Based on comment 63 and comment 64 some performance input would probably be welcome here, plus having somebody driving this, in order to allow unlucky scripts to get more than 63 letters for change summaries. Greg: Anybody in mind? And does the patch in comment 47 still make sense, and work could be based on it (means: should be put into Gerrit by following http://www.mediawiki.org/wiki/Gerrit/Tutorial or using http://tools.wmflabs.org/gerrit-patch-uploader/ )?
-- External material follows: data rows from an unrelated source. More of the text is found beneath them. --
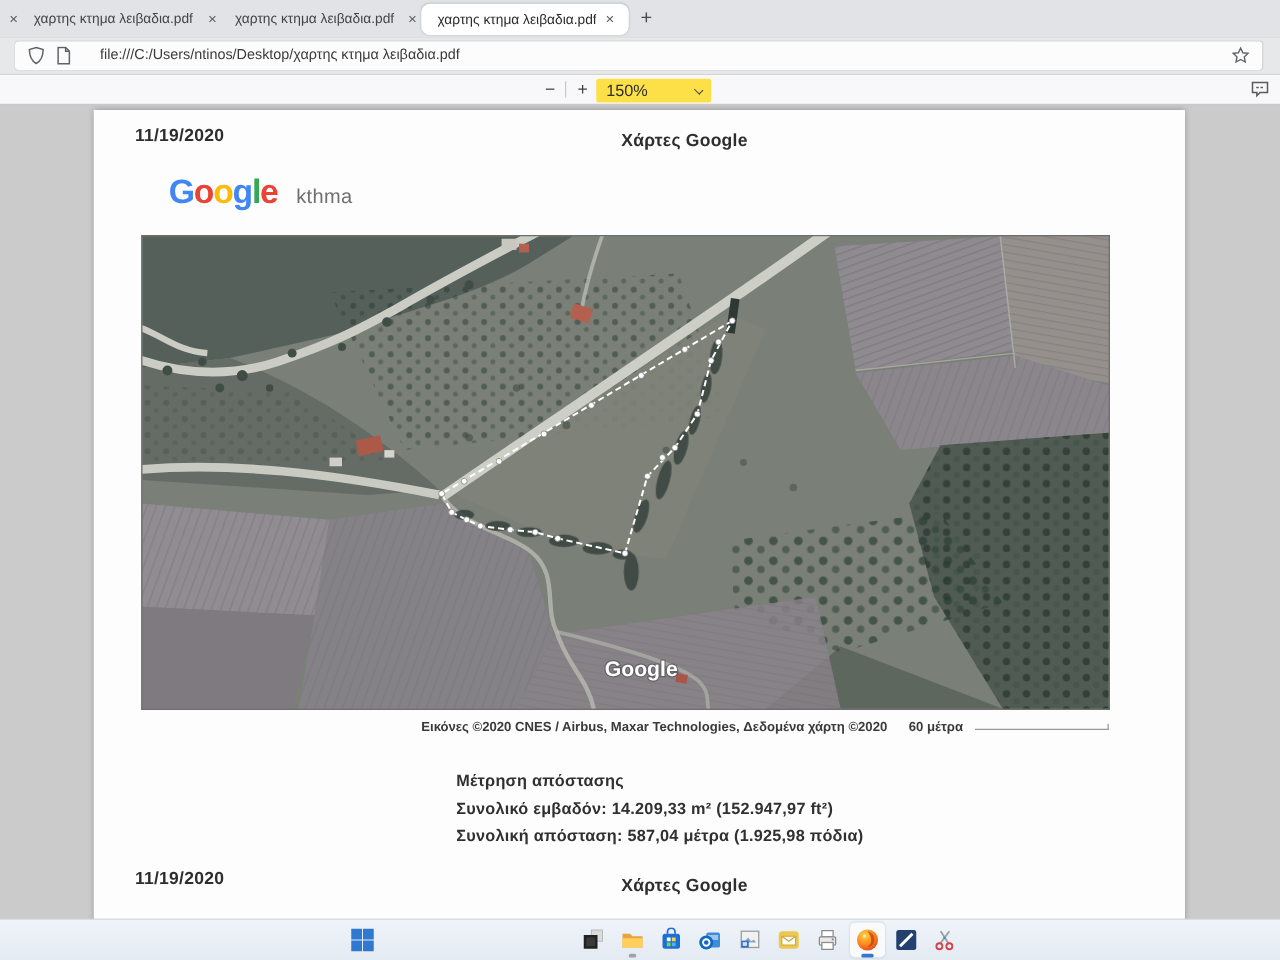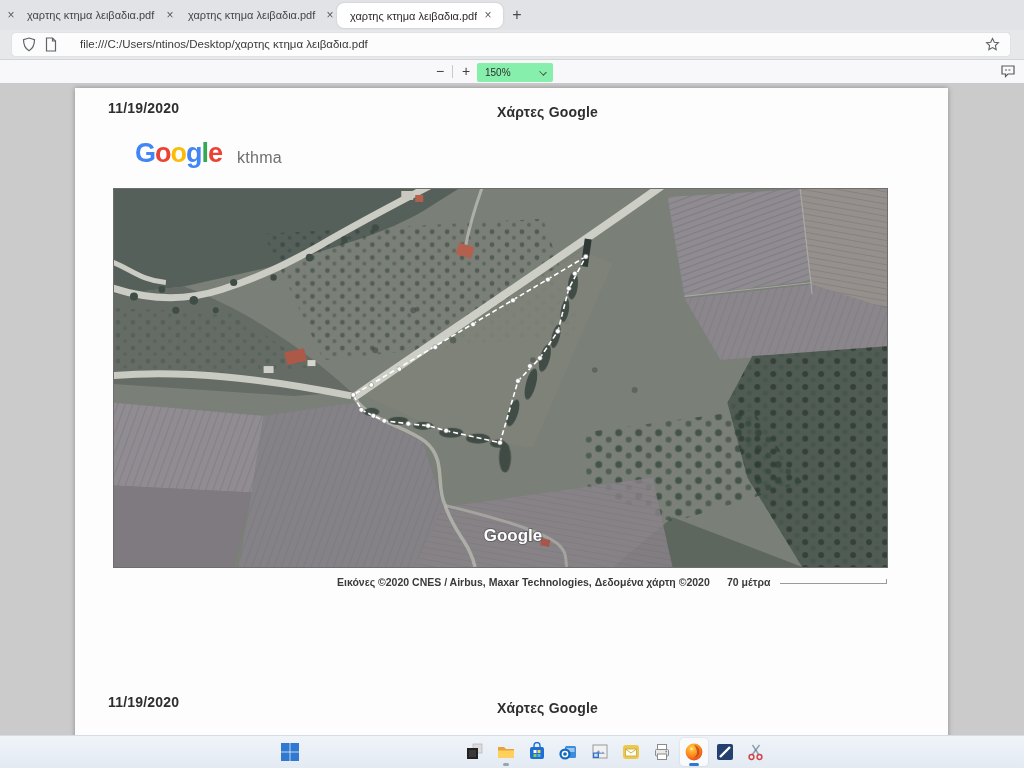--- a/index.html
+++ b/index.html
@@ -29,22 +29,22 @@
     white-space:nowrap;}
   .shield-ico{position:absolute;left:10px;top:4px;}
   .page-ico{position:absolute;left:33px;top:4px;}
   .star-ico{position:absolute;right:10px;top:4px;}
   
   .pdfbar{position:absolute;left:0;top:60px;width:1024px;height:24px;background:#f8f8fa;
     border-bottom:1px solid #c9c9cb;}
   .zoom-btn{position:absolute;top:0;width:20px;height:23px;line-height:23px;text-align:center;
     font-size:14px;color:#3f3f3f;cursor:pointer;}
   .zoom-sep{position:absolute;left:452px;top:5px;width:1px;height:13px;background:#c9c9cb;}
-  .zoom-select{position:absolute;left:477px;top:2.5px;width:76px;height:19px;background:#86efac;
-    border-radius:2px;font-size:10px;color:#2e2e2e;line-height:19px;cursor:pointer;}
+  .zoom-select{position:absolute;left:477px;top:2.5px;width:92px;height:19px;background:#fde047;
+    border-radius:2px;font-size:13px;color:#2e2e2e;line-height:19px;cursor:pointer;}
   .zoom-select .zval{position:absolute;left:8px;}
   .zoom-select .chev{position:absolute;right:7px;top:6px;width:6px;height:6px;
     border-right:1.4px solid #4a4a4a;border-bottom:1.4px solid #4a4a4a;transform:rotate(45deg) scale(1,.8);}
   .comment-ico{position:absolute;right:8px;top:4px;}
   
   .viewer{position:absolute;left:0;top:84px;width:1024px;height:651px;background:#cbcbcb;overflow:hidden;}
   .pdf-page{position:absolute;left:75px;top:4px;width:873px;height:660px;background:#fdfdfd;
     box-shadow:0 0 5px rgba(0,0,0,.3);}
   .doc-small{position:absolute;font-size:14px;font-weight:600;color:#2e2e2e;letter-spacing:.2px;white-space:nowrap;}
   .glogo{position:absolute;left:60px;top:50px;font-size:27px;font-weight:bold;letter-spacing:-1px;}
@@ -271,23 +271,28 @@
               <circle cx="445" cy="143" r="2.4" class="measure-dot"></circle>
               <circle cx="456" cy="100" r="2.4" class="measure-dot"></circle>
               <circle cx="462" cy="85" r="2.4" class="measure-dot"></circle>
             </g>
 
           <text x="400" y="354" text-anchor="middle" font-size="17" font-weight="bold" fill="#ffffff" style="paint-order:stroke;stroke:rgba(60,60,60,0.45);stroke-width:2px;font-family:'Liberation Sans',sans-serif">Google</text>
         </svg>
       </div>
 
       <span class="attr-line">Εικόνες ©2020 CNES / Airbus, Maxar Technologies, Δεδομένα χάρτη ©2020</span>
-      <span class="scale-label">70 μέτρα</span>
+      <span class="scale-label">60 μέτρα</span>
       <span class="scale-bar"></span>
 
+      <div class="measureblock">
+        <div>Μέτρηση απόστασης</div>
+        <div>Συνολικό εμβαδόν: 14.209,33 m² (152.947,97 ft²)</div>
+        <div>Συνολική απόσταση: 587,04 μέτρα (1.925,98 πόδια)</div>
+      </div>
 
       <span class="doc-small" style="left:33px;top:606px">11/19/2020</span>
       <span class="doc-small" style="left:422px;top:612px">Χάρτες Google</span>
     </div>
   </div>
 
   <div class="taskbar">
     <div class="tb-btn" style="left:276px">
       <svg width="20" height="20" viewBox="0 0 20 20">
         <rect x="1" y="1" width="8.6" height="8.6" fill="#2f7ad0"></rect>

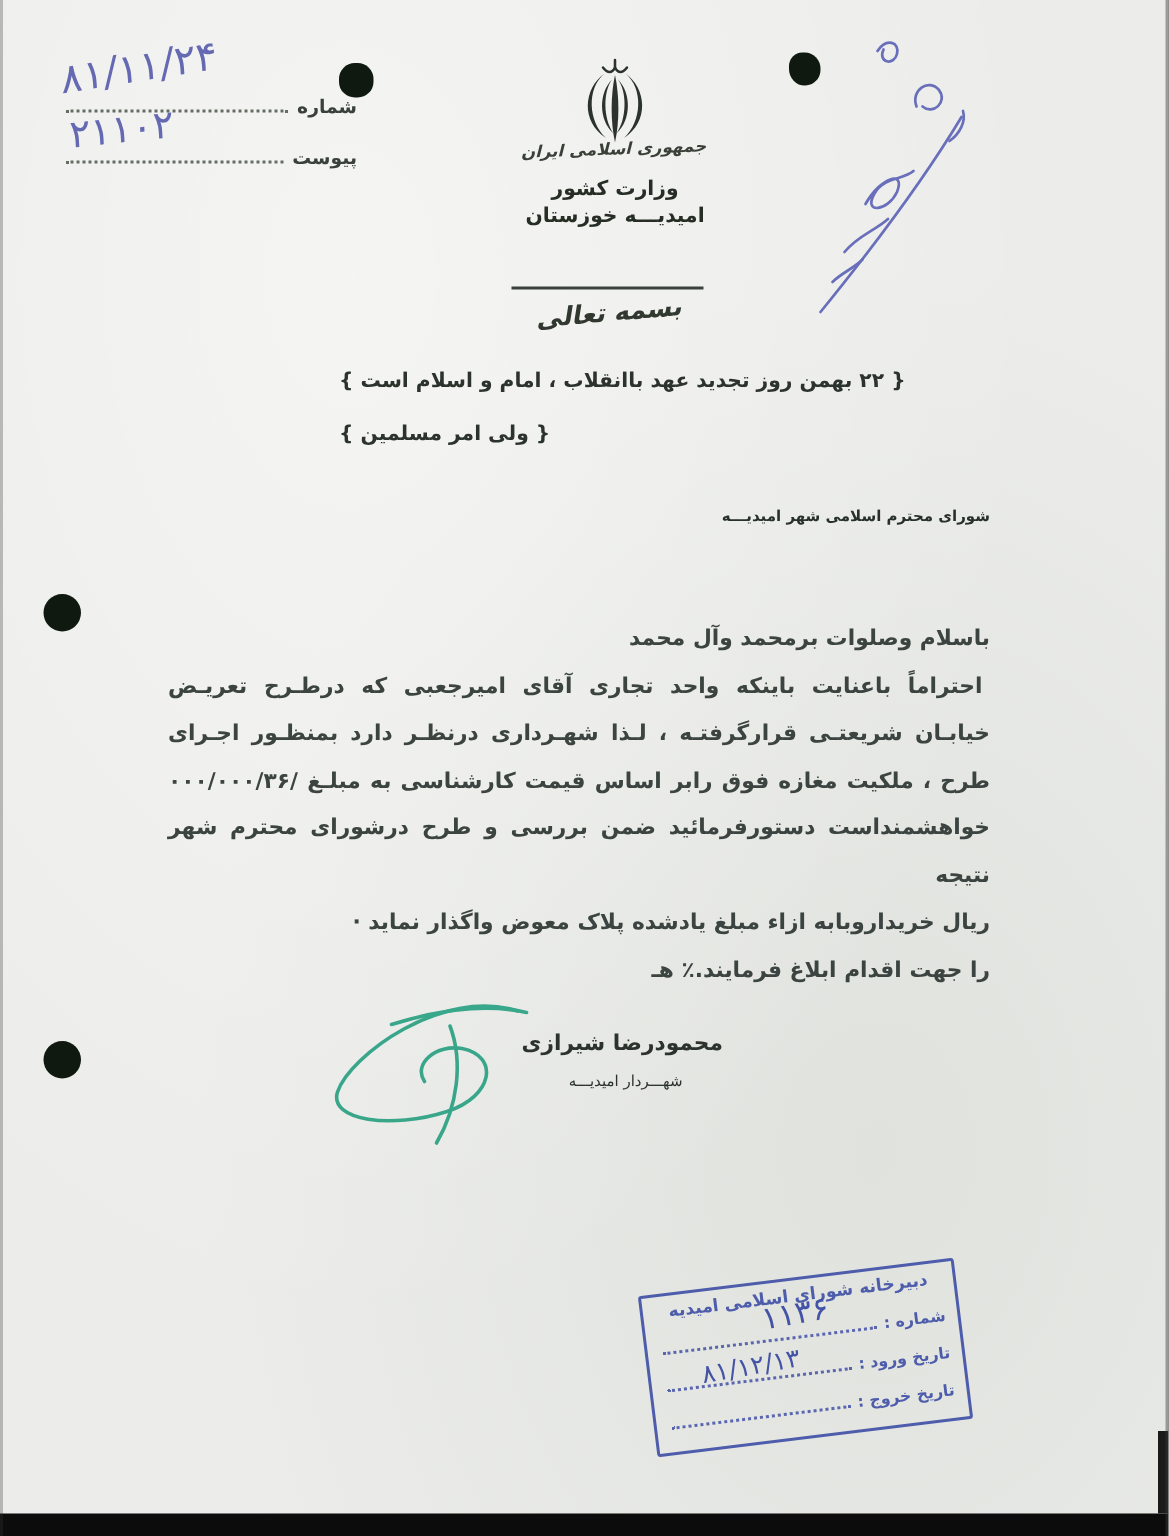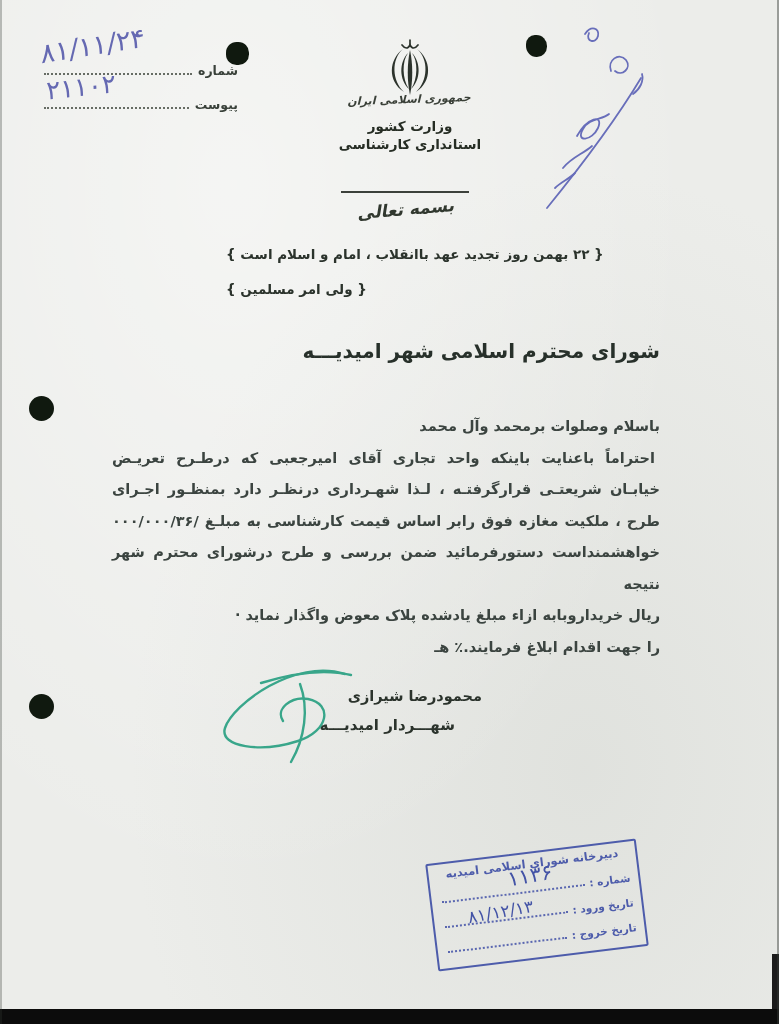--- a/index.html
+++ b/index.html
@@ -46,29 +46,29 @@
   
   .besmele{
     position:absolute;left:352px;top:199px;width:110px;text-align:center;direction:rtl;
     font-size:17px;font-weight:bold;color:#31382f;transform:rotate(-5deg) skewX(-14deg);
   }
   
   .slogan{position:absolute;direction:rtl;white-space:nowrap;font-weight:bold;color:#2b332c;font-size:13.5px;}
   .slogan.s1{left:226px;top:246px;}
   .slogan.s2{left:226px;top:281px;text-align:right;}
   
-  .addressee{position:absolute;right:119px;top:339px;direction:rtl;font-size:20px;font-weight:bold;color:#27302a;white-space:nowrap;}
+  .addressee{position:absolute;right:119px;top:339px;direction:rtl;font-size:10px;font-weight:bold;color:#27302a;white-space:nowrap;}
   
   .body{position:absolute;left:112px;top:411px;width:548px;direction:rtl;font-size:14.5px;color:#3b4440;}
   .body-line{line-height:31.5px;text-align:justify;text-align-last:justify;font-weight:bold;}
   .body-line[data-index="0"],.body-line[data-index="4"],.body-line[data-index="6"]{text-align:right;text-align-last:right;}
   .body-line[data-index="1"]{text-indent:5px;}
   
   .sig-name{position:absolute;right:297px;top:688px;direction:rtl;font-size:14.5px;font-weight:bold;color:#2b332c;white-space:nowrap;}
-  .sig-title{position:absolute;right:324px;top:716px;direction:rtl;font-size:15px;font-weight:bold;color:#2b332c;white-space:nowrap;}
+  .sig-title{position:absolute;right:324px;top:716px;direction:rtl;font-size:10px;font-weight:normal;color:#2b332c;white-space:nowrap;}
   .sig-scribble{position:absolute;left:203px;top:652px;}
   
   .annotation{position:absolute;left:515px;top:16px;}
   
   .stamp{
     position:absolute;left:431px;top:851px;width:212px;height:108px;
     border:2.5px solid #4d5cab;border-radius:2px;transform:rotate(-7deg);
     color:#4d5cab;direction:rtl;padding:3px 8px 0 8px;box-sizing:border-box;
   }
   .stamp-title{font-size:11.5px;font-weight:bold;text-align:center;white-space:nowrap;}
@@ -113,21 +113,21 @@
       </g>
       <g fill="none" stroke="#2c332c" stroke-width="1.7" stroke-linecap="round">
         <path d="M21,7 C24,11 27,11 29,7 C31,11 34,11 37,7"></path>
         <path d="M29,2 L29,8"></path>
       </g>
     </svg>
   </div>
   <div class="emblem-caption">جمهوری اسلامی ایران</div>
 
   <div class="org l1">وزارت کشور</div>
-  <div class="org l2">استانداری کارشناسی</div>
+  <div class="org l2">امیدیـــه خوزستان</div>
   <div class="org-underline"></div>
 
   <div class="besmele">بسمه تعالی</div>
 
   <div class="slogan s1">{ ۲۲ بهمن روز تجدید عهد باانقلاب ، امام و اسلام است }</div>
   <div class="slogan s2">{ ولی امر مسلمین }</div>
 
   <div class="addressee">شورای محترم اسلامی شهر امیدیـــه</div>
 
   <div class="body">

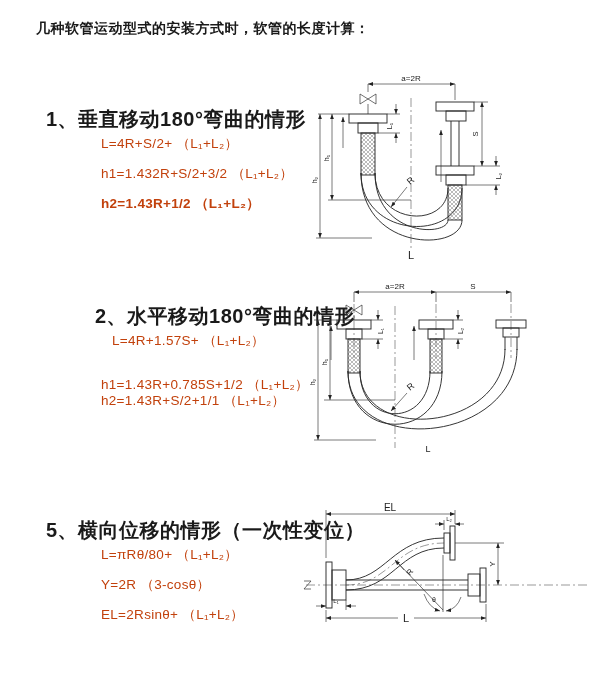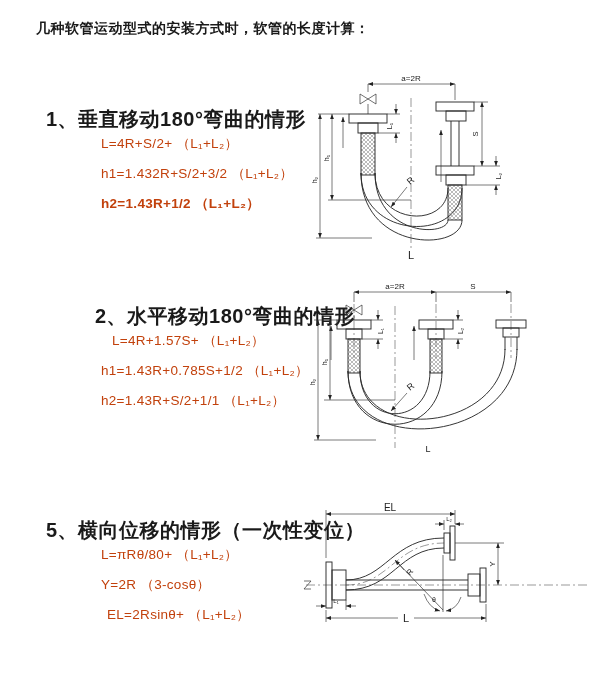--- a/index.html
+++ b/index.html
@@ -24,27 +24,27 @@
 
 <div class="abs doc-title" style="left:36px;top:20px;">几种软管运动型式的安装方式时，软管的长度计算：</div>
 
 <div class="abs sec-heading" style="left:46px;top:106px;">1、垂直移动180°弯曲的情形</div>
 <div class="abs formula" style="left:71px;top:135px;">L=4R+S/2+ （L₁+L₂）</div>
 <div class="abs formula" style="left:71px;top:165px;">h1=1.432R+S/2+3/2 （L₁+L₂）</div>
 <div class="abs formula" style="left:71px;top:195px;font-weight:bold;">h2=1.43R+1/2 （L₁+L₂）</div>
 
 <div class="abs sec-heading" style="left:56px;top:303px;margin-left:39px;">2、水平移动180°弯曲的情形</div>
 <div class="abs formula" style="left:82px;top:332px;">L=4R+1.57S+ （L₁+L₂）</div>
-<div class="abs formula" style="left:71px;top:362px;">h1=1.43R+0.785S+1/2 （L₁+L₂）</div>
+<div class="abs formula" style="left:71px;top:376px;">h1=1.43R+0.785S+1/2 （L₁+L₂）</div>
 <div class="abs formula" style="left:71px;top:392px;">h2=1.43R+S/2+1/1 （L₁+L₂）</div>
 
 <div class="abs sec-heading" style="left:46px;top:517px;">5、横向位移的情形（一次性变位）</div>
 <div class="abs formula" style="left:71px;top:546px;">L=πRθ/80+ （L₁+L₂）</div>
 <div class="abs formula" style="left:71px;top:576px;">Y=2R （3-cosθ）</div>
-<div class="abs formula" style="left:77px;top:606px;">EL=2Rsinθ+ （L₁+L₂）</div>
+<div class="abs formula" style="left:71px;top:606px;">EL=2Rsinθ+ （L₁+L₂）</div>
 
 <svg style="left:310px;top:70px;" width="282" height="194" viewBox="0 0 282 194">
   <defs>
     <marker id="arr1" markerWidth="9" markerHeight="7" refX="8" refY="3" orient="auto-start-reverse">
       <path d="M0,0 L8,3 L0,6 Z" fill="#222"></path>
     </marker>
     <pattern id="hb1" width="4" height="4" patternUnits="userSpaceOnUse">
       <path d="M0,4 L4,0 M0,0 L4,4" stroke="#777" stroke-width="0.5"></path>
     </pattern>
   </defs>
(In reply to Andre Klapper from comment #65) > Based on comment 63 and comment 64 (thanks for the analysis!) some > performance input would probably be welcome here, plus having somebody > driving this, in order to allow unlucky scripts to get more than 63 letters > for change summaries. > > Greg: Anybody in mind? Not really no, unfortunately. Brian?
bawolff: ^ ?
Hmm, so from springle's comments, looks like the action items now are: 1. Make the schema change, 2. Check for places in the code where this is displayed, and make sure they will handle this properly, 2. Co-ordinate to make that happen on wikimedia wikis, 3. Announce globally. Does that seem correct?
(In reply to Andre Klapper from comment #68) > bawolff: ^ ? /me does not have time to work on this right now. (In reply to Yuvi Panda from comment #69) > Hmm, so from springle's comments, looks like the action items now are: > > 1. Make the schema change, > 2. Check for places in the code where this is displayed, and make sure they > will handle this properly, > 2. Co-ordinate to make that happen on wikimedia wikis, > 3. Announce globally. > > Does that seem correct? Yes. Also make sure that maxlength attributes, and jquery.bytecounter (or whatever the js that does max byte count is called) is updated appropiately. The only tricky bit might be not breaking things for people using myisam or other db backends that might have different limits on the index. Otherwise should be relatively straight forward.